TASK ITEM —
Below are some records. Say how many of their lines contain the string "underline", and give nothing but the number.

THE DATA —
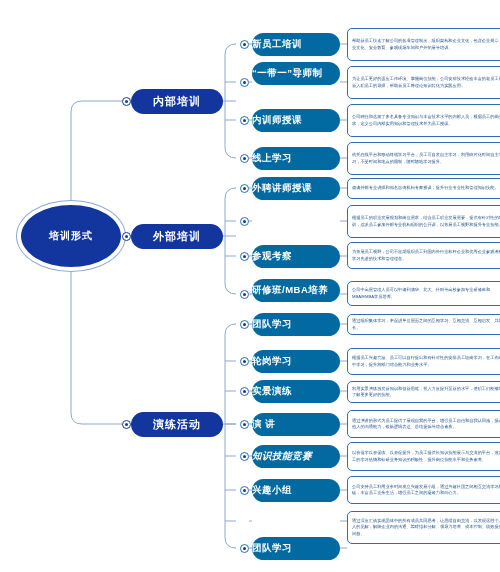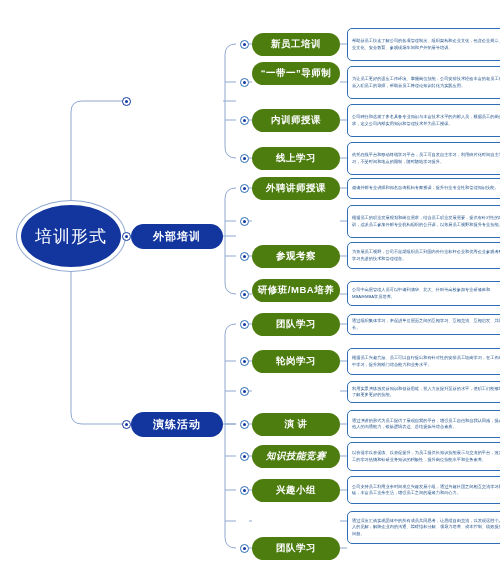--- a/index.html
+++ b/index.html
@@ -48,9 +48,9 @@
   .leaf{
     position:absolute;
     width:88px;height:23px;
-    background:#4d7c0f;
+    background:#0369a1;
     border-radius:11.5px;
-    display:flex;align-items:center;justify-content:center;
+    display:flex;align-items:center;
     box-sizing:border-box;
   }
   .leaf span{color:#fff;font-size:9.5px;font-weight:bold;letter-spacing:.5px;white-space:nowrap;}

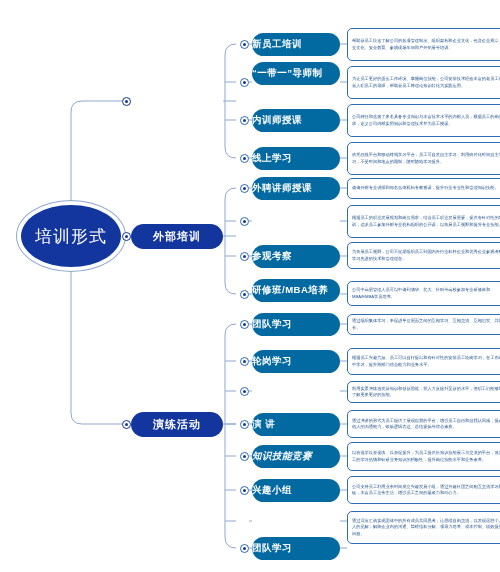--- a/index.html
+++ b/index.html
@@ -166,6 +166,9 @@
   <div class="dot dark" style="left:122px;top:96.5px;">
       <i></i>
     </div>
+  <div class="cat" style="left:131px;top:88.5px;">
+    <span>内部培训</span>
+  </div>
 
   <div class="dot dark" style="left:122px;top:231.5px;">
       <i></i>

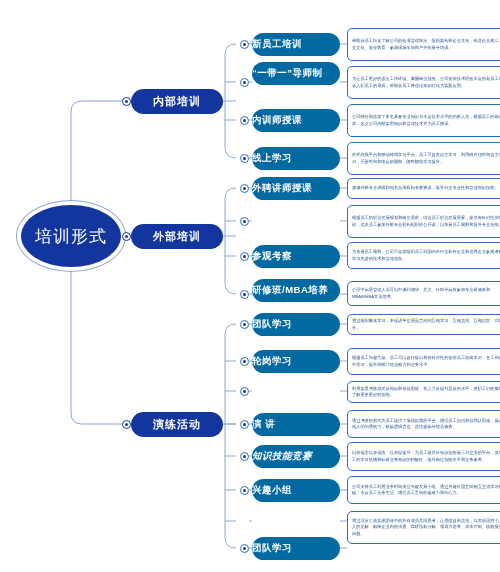--- a/index.html
+++ b/index.html
@@ -31,7 +31,7 @@
     display:flex;align-items:center;justify-content:center;
   }
   .root-ellipse span{
-    color:#ffffff;font-size:17px;font-weight:normal;letter-spacing:1px;
+    color:#ffffff;font-size:10px;font-weight:bold;letter-spacing:1px;
   }
 
   

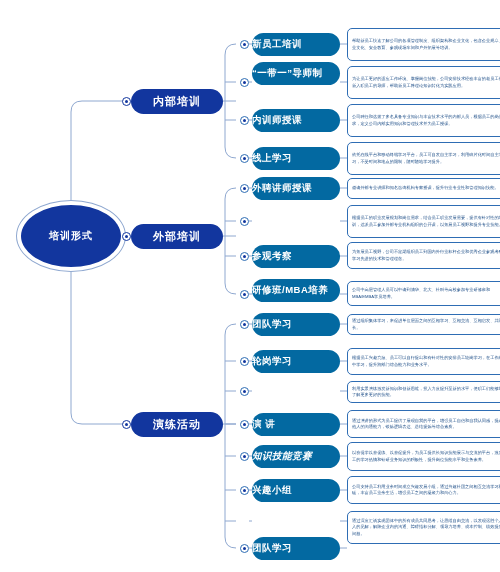--- a/index.html
+++ b/index.html
@@ -284,6 +284,9 @@
   <div class="dot" style="left:240px;top:386.5px;">
       <i></i>
     </div>
+  <div class="leaf" style="left:252px;top:379.5px;">
+    <span>实景演练</span>
+  </div>
   <div class="desc" style="left:347px;top:381px;height:22px;">
     <span>利用实景演练激发新知识和创新思维，投入力度提升至新的水平，使职工们能够掌握了解更多更好的技能。</span>
   </div>

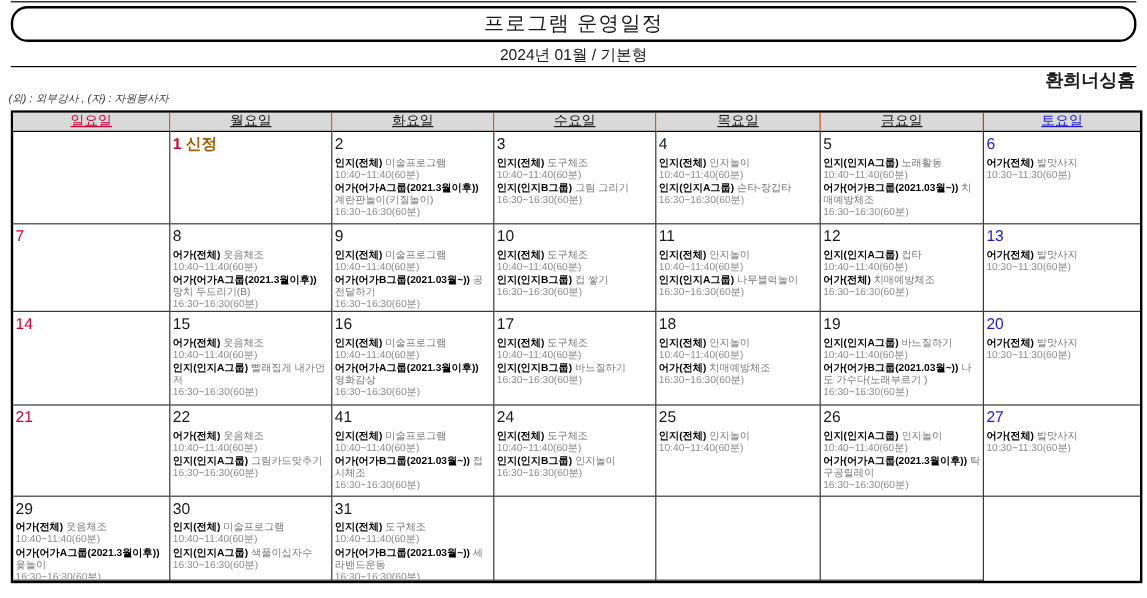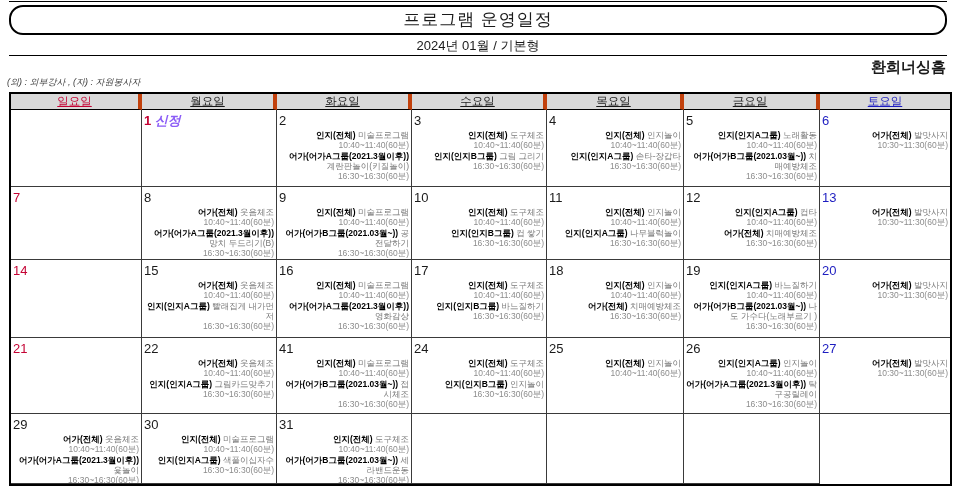--- a/index.html
+++ b/index.html
@@ -27,7 +27,7 @@
   }
   .wd{
     background:#d9d9d9;text-align:center;font-size:11.5px;line-height:15px;
-    text-decoration:underline;border-right:4px solid #c2410c;border-bottom:1.5px solid #000;
+    text-decoration:underline;border-right:1px solid #c2410c;border-bottom:1.5px solid #000;
     overflow:hidden;
   }
   .cell{

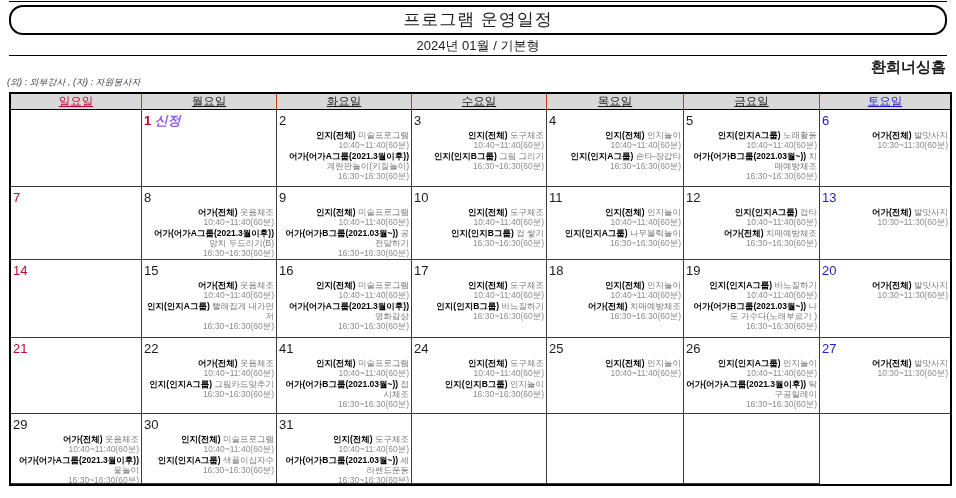--- a/index.html
+++ b/index.html
@@ -39,7 +39,7 @@
   .red{color:#c40233;}
   .blue{color:#1d1dc0;}
   .black{color:#1a1a1a;text-align:center;}
-  .holiday{font-size:13px;font-weight:bold;color:#8b5cf6;font-style:italic;}
+  .holiday{font-size:13px;font-weight:bold;color:#a16207;}
   .holiday-num{font-weight:bold;}
   .entry{font-size:8.5px;line-height:10px;color:#787878;margin-top:1px;word-break:break-all;text-align:right;}
   .entry b{color:#000;font-weight:bold;}

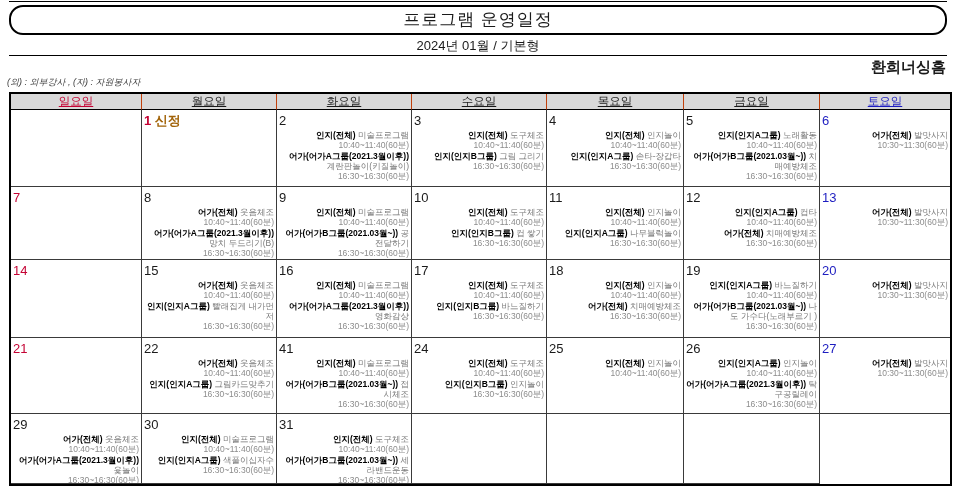--- a/index.html
+++ b/index.html
@@ -41,7 +41,7 @@
   .black{color:#1a1a1a;text-align:center;}
   .holiday{font-size:13px;font-weight:bold;color:#a16207;}
   .holiday-num{font-weight:bold;}
-  .entry{font-size:8.5px;line-height:10px;color:#787878;margin-top:1px;word-break:break-all;text-align:right;}
+  .entry{font-size:8.5px;line-height:10px;color:#787878;margin-top:1px;word-break:break-all;}
   .entry b{color:#000;font-weight:bold;}
   .time{color:#8c8c8c;}
 </style>

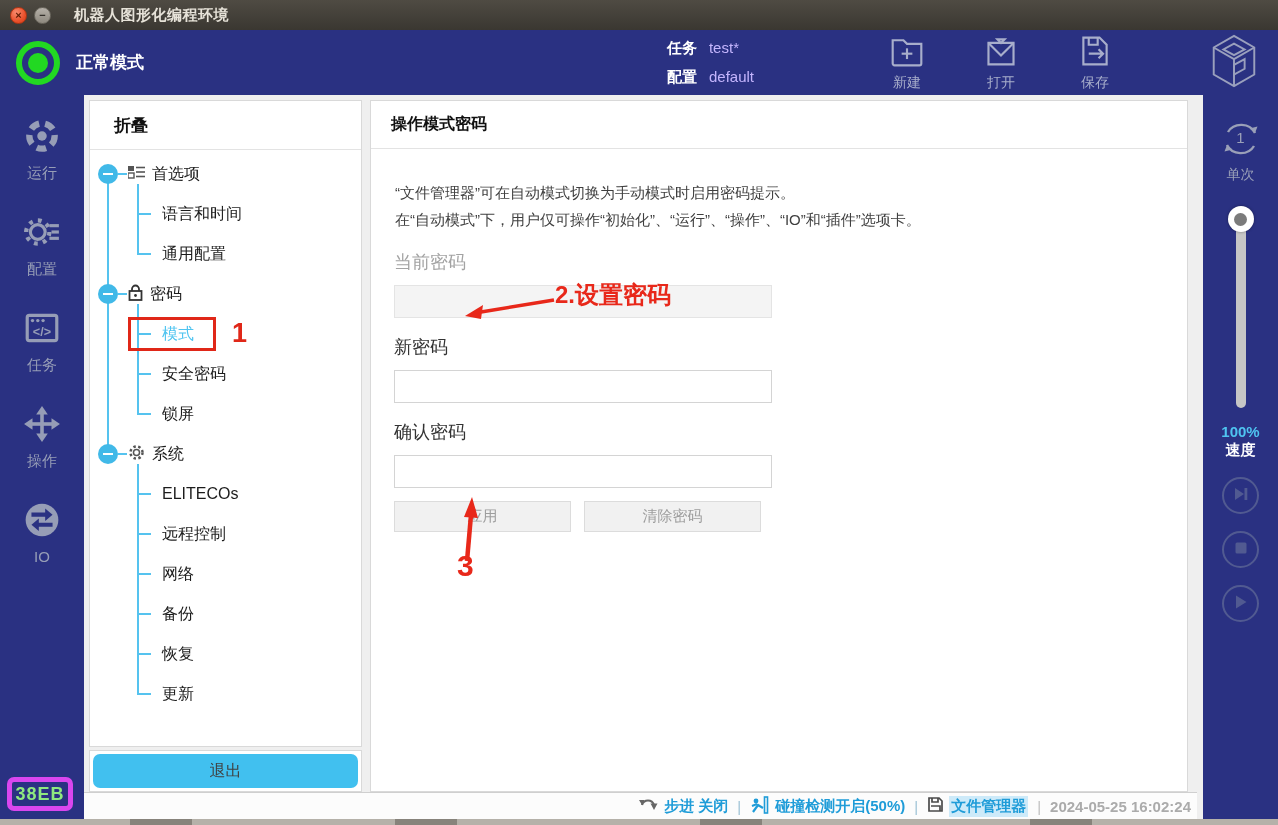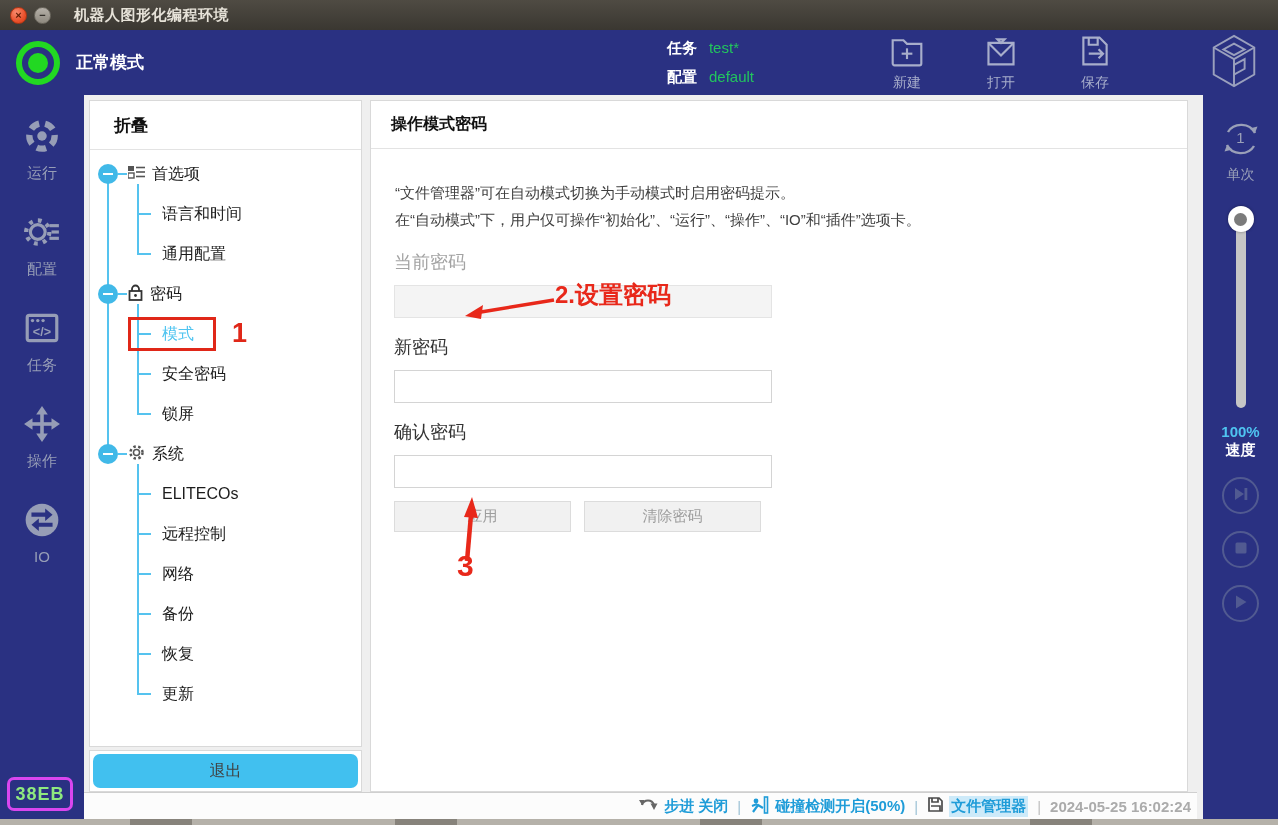--- a/index.html
+++ b/index.html
@@ -22,7 +22,7 @@
   .task-config { margin-left:auto; display:flex; flex-direction:column; gap:10px; font-size:15px; }
   .tc-row { display:flex; gap:12px; align-items:baseline; }
   .tc-key { font-weight:bold; }
-  .tc-val { font-weight:normal; color:#22c55e; }
+  .tc-val { font-weight:normal; color:#c4b5fd; }
   .hdr-actions { display:flex; gap:58px; margin-left:135px; }
   .hdr-action { display:flex; flex-direction:column; align-items:center; gap:3px; color:#a8aecb; font-size:14px; cursor:pointer; }
   .hdr-logo { margin-left:95px; margin-right:18px; }

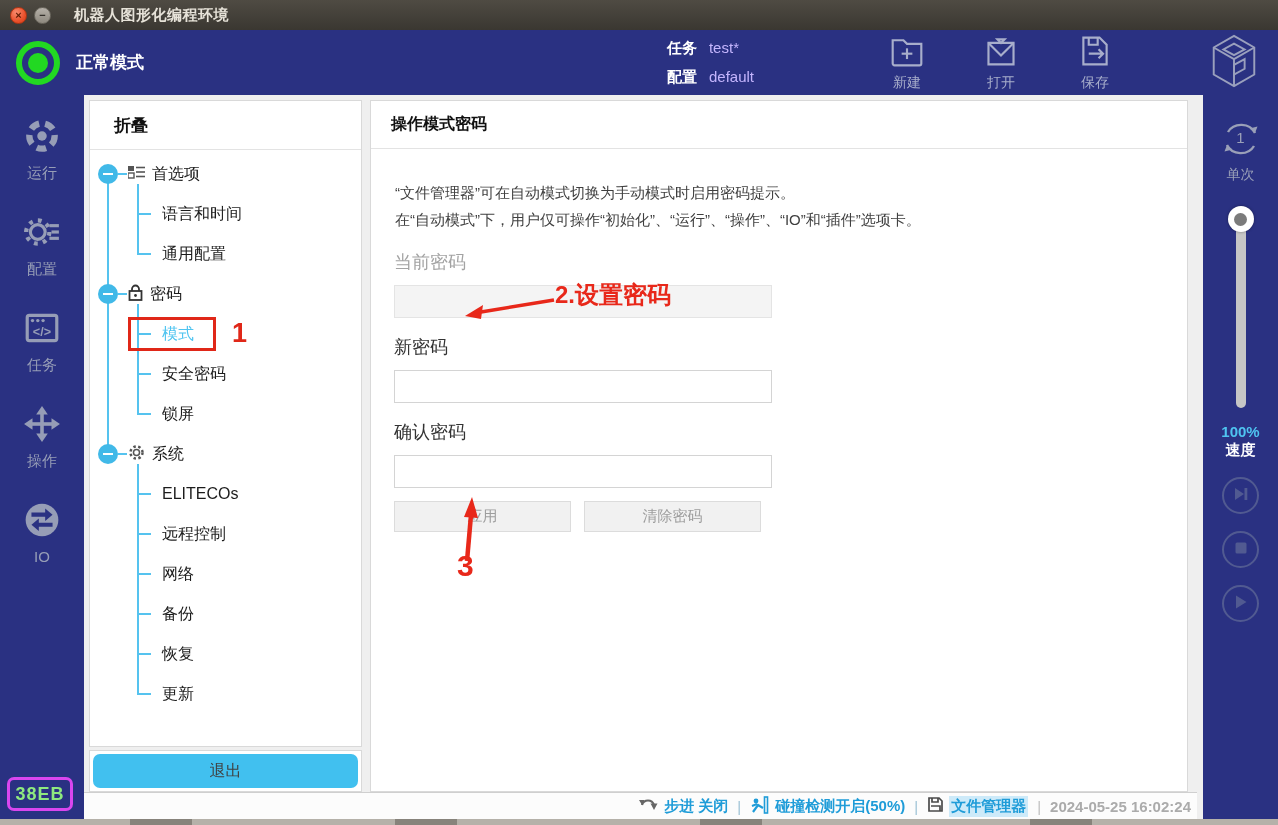--- a/index.html
+++ b/index.html
@@ -32,7 +32,7 @@
   .sidebar { width:84px; background:#2a3182; display:flex; flex-direction:column; align-items:center; flex:0 0 auto; position:relative; }
   .side-item { display:flex; flex-direction:column; align-items:center; gap:6px; margin-top:30px; color:#969db6; font-size:15px; cursor:pointer; }
   .side-item:first-child { margin-top:22px; }
-  .side-badge { position:absolute; bottom:8px; left:7px; width:66px; height:34px; border:3px solid #d946ef; border-radius:7px; color:#8fe97f; font-size:18px; font-weight:bold; display:flex; align-items:center; justify-content:center; letter-spacing:1px; }
+  .side-badge { position:absolute; bottom:8px; left:7px; width:66px; height:34px; border:5px solid #d946ef; border-radius:7px; color:#8fe97f; font-size:18px; font-weight:bold; display:flex; align-items:center; justify-content:center; letter-spacing:1px; }
 
   .center-wrap { flex:1 1 auto; display:flex; flex-direction:column; background:#efefef; min-width:0; }
   .content-row { flex:1 1 auto; display:flex; min-height:0; }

RESULT —
2